# Chapter 12: Optimization Algorithms


### Dhuvi Karthikeyan

##### 1/22/2023

## 12.1 Optimization and Deep Learning

Even though most of deep learning (if not all) deals with optimizing paramater spaces that are non-convex with respect to their losses, lessons learned from convex optimization serve as guideposts in non-convex optimization

### 12.1.1 Goal of Optimization

The goal of optimization in deep learning is to minimize the empirical risk which is the cost function over the training data (since we cannot see the test data).

### 12.1.2 Optimization Challenges in Deep Learning

#### Local Minima

One of the benefits of mini-batch stochastic gradient descent is the ability to nudge the parameters out of a minima by way of randomizing the inputs that are being iterated on.

#### Saddle Points

More common than local minima and local maxima due to the nature in which they arise

##### EIgenvalues of the Hessian Matrix

Asssume that the input of the loss function is a k-dimensional vector and it outputs a scalar (as most loss functions do).
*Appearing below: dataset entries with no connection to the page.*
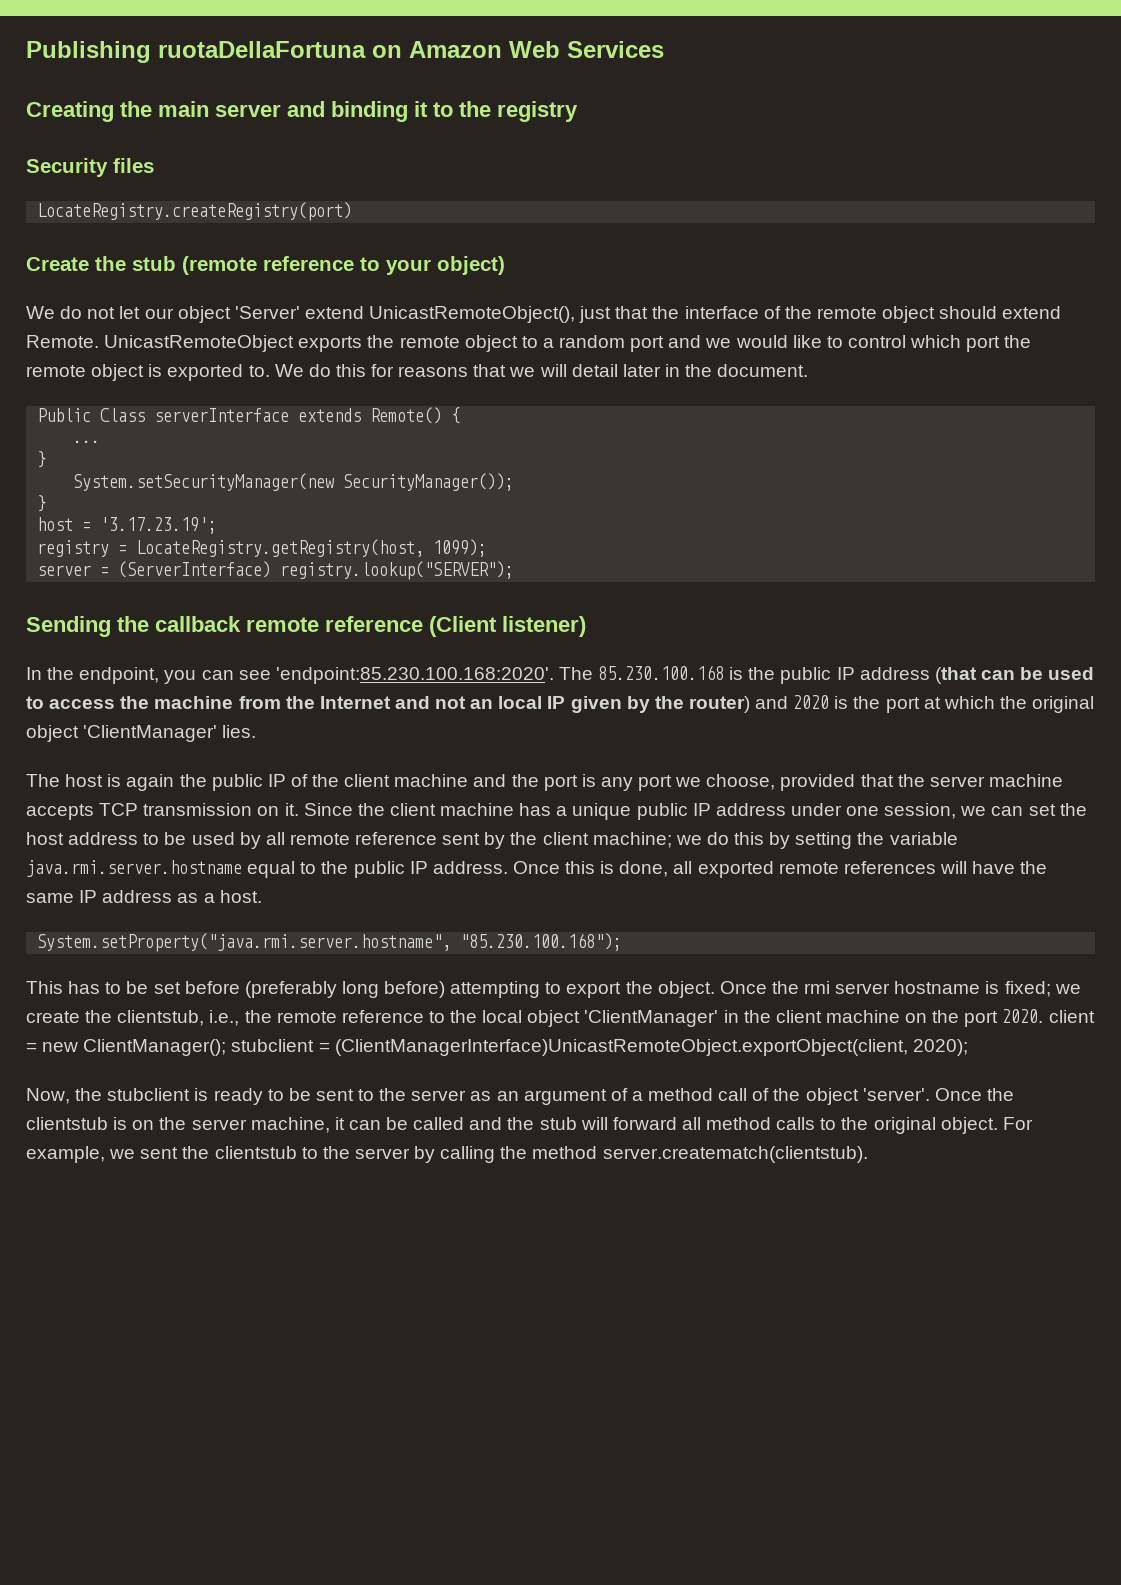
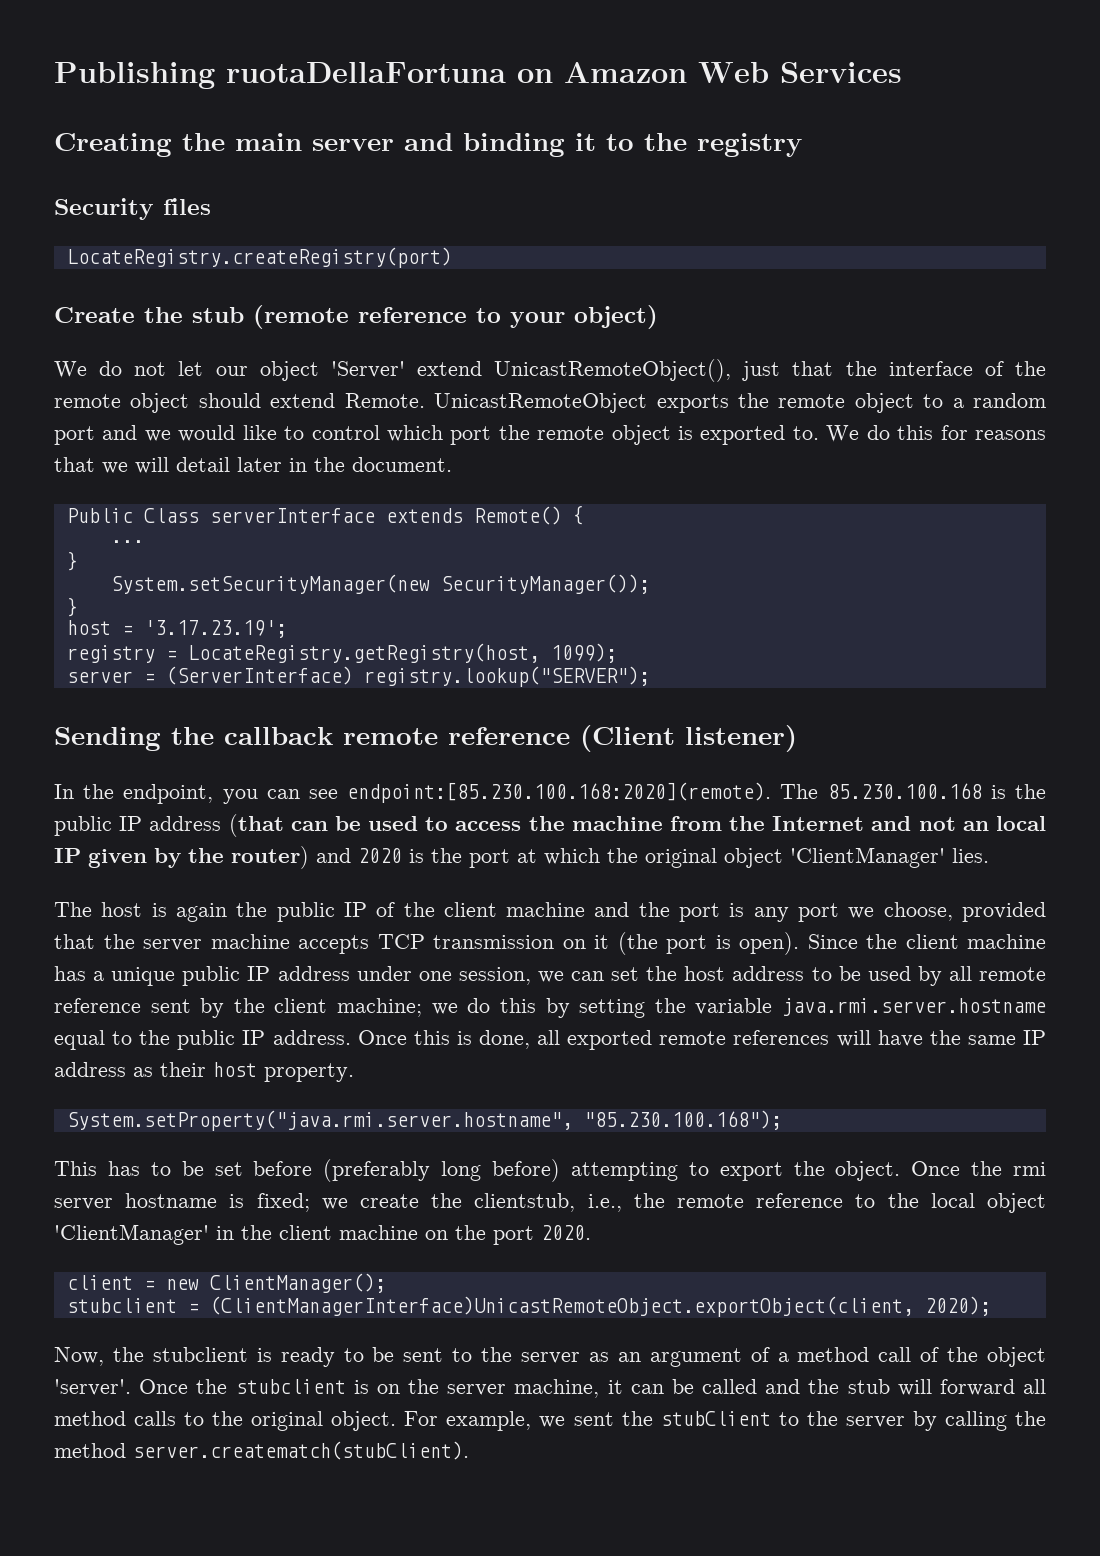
- In the endpoint, you can see 'endpoint:85.230.100.168:2020'. The 85.230.100.168 is the public IP address (that can be used to access the machine from the Internet and not an local IP given by the router) and 2020 is the port at which the original object 'ClientManager' lies.
+ In the endpoint, you can see endpoint:[85.230.100.168:2020](remote). The 85.230.100.168 is the public IP address (that can be used to access the machine from the Internet and not an local IP given by the router) and 2020 is the port at which the original object 'ClientManager' lies.
- The host is again the public IP of the client machine and the port is any port we choose, provided that the server machine accepts TCP transmission on it.
+ The host is again the public IP of the client machine and the port is any port we choose, provided that the server machine accepts TCP transmission on it (the port is open).
- Once this is done, all exported remote references will have the same IP address as a host.
+ Once this is done, all exported remote references will have the same IP address as their host property.
- Once the rmi server hostname is fixed; we create the clientstub, i.e., the remote reference to the local object 'ClientManager' in the client machine on the port 2020. client = new ClientManager(); stubclient = (ClientManagerInterface)UnicastRemoteObject.exportObject(client, 2020);
+ Once the rmi server hostname is fixed; we create the clientstub, i.e., the remote reference to the local object 'ClientManager' in the client machine on the port 2020.
+ client = new ClientManager();
+ stubclient = (ClientManagerInterface)UnicastRemoteObject.exportObject(client, 2020);
- Once the clientstub is on the server machine, it can be called and the stub will forward all method calls to the original object.
+ Once the stubclient is on the server machine, it can be called and the stub will forward all method calls to the original object.
- For example, we sent the clientstub to the server by calling the method server.creatematch(clientstub).
+ For example, we sent the stubClient to the server by calling the method server.creatematch(stubClient).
The resulting Hessian matrix of such a function will contain k-eigenvalues.

* When the eigenvalues at the position where the gradient=0 are all positive, that position is a local minimum
* When the eignevalues @grad=0 are all negative, that position is a local maximum.
* When the eigenvalues @grad=0 are mixed positive and negative , that position is a saddle point.

#### Vanishing Gradients

Most insidious problem. Happen quite often. Requires interesting trick. Alleviated partially by switch from the tan function to the ReLU activation function. Other reparameterization tricks have been useful in this space as well.

## 12.2 Convexity 

### 12.2.1 Definitions

#### Convex Sets

A convex set in a vector space is one where for every pair of points in the set there is a line that connects them, where every point of the line is also contained in the set. 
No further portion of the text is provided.